PROBLEM STATEMENT: A verbatim copy of all the data is required, minus any images.

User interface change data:

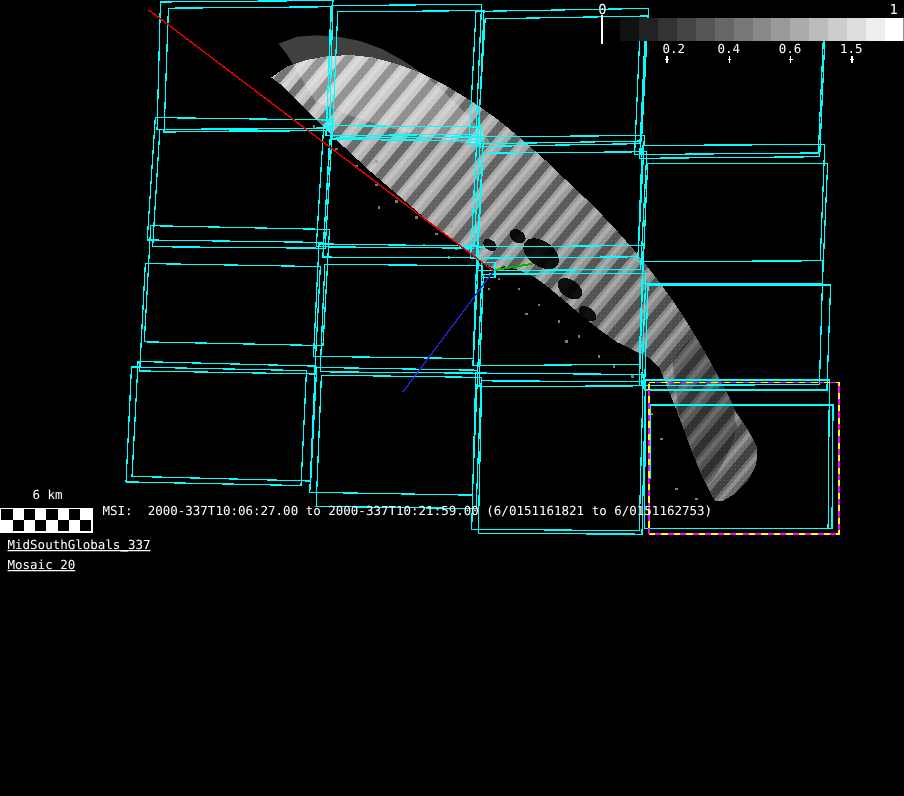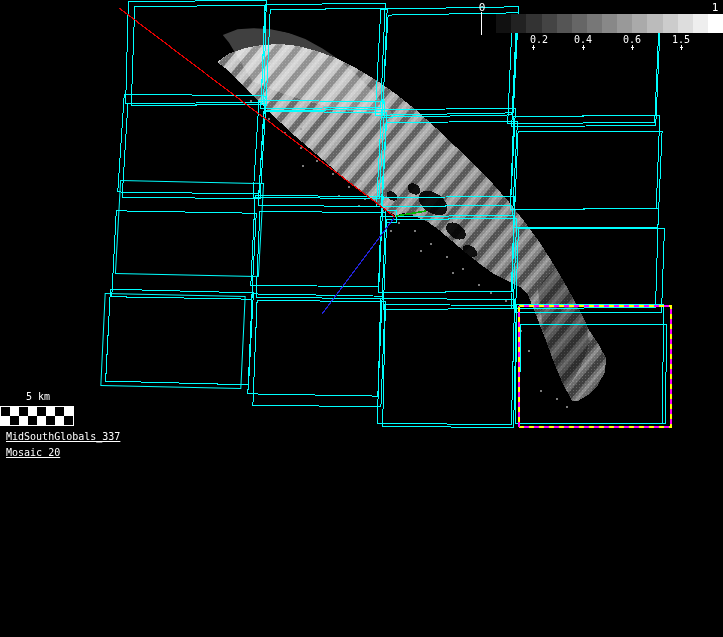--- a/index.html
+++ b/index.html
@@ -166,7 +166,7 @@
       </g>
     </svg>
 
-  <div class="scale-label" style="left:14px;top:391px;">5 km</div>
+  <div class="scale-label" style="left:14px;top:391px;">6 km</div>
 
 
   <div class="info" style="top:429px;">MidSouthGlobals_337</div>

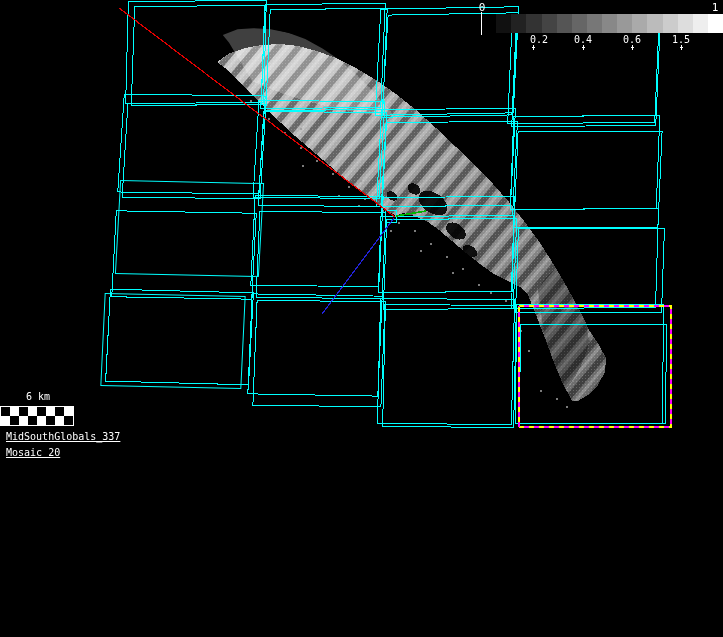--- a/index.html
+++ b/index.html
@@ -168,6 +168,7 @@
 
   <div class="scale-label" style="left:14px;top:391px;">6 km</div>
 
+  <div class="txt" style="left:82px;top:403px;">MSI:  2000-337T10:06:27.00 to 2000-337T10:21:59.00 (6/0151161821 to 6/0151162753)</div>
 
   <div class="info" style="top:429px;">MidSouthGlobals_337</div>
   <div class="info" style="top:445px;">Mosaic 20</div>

WORKED SOLUTION:
--- a/index.html
+++ b/index.html
@@ -166,7 +166,7 @@
       </g>
     </svg>
 
-  <div class="scale-label" style="left:14px;top:391px;">5 km</div>
+  <div class="scale-label" style="left:14px;top:391px;">6 km</div>
 
 
   <div class="info" style="top:429px;">MidSouthGlobals_337</div>

--- a/index.html
+++ b/index.html
@@ -168,6 +168,7 @@
 
   <div class="scale-label" style="left:14px;top:391px;">6 km</div>
 
+  <div class="txt" style="left:82px;top:403px;">MSI:  2000-337T10:06:27.00 to 2000-337T10:21:59.00 (6/0151161821 to 6/0151162753)</div>
 
   <div class="info" style="top:429px;">MidSouthGlobals_337</div>
   <div class="info" style="top:445px;">Mosaic 20</div>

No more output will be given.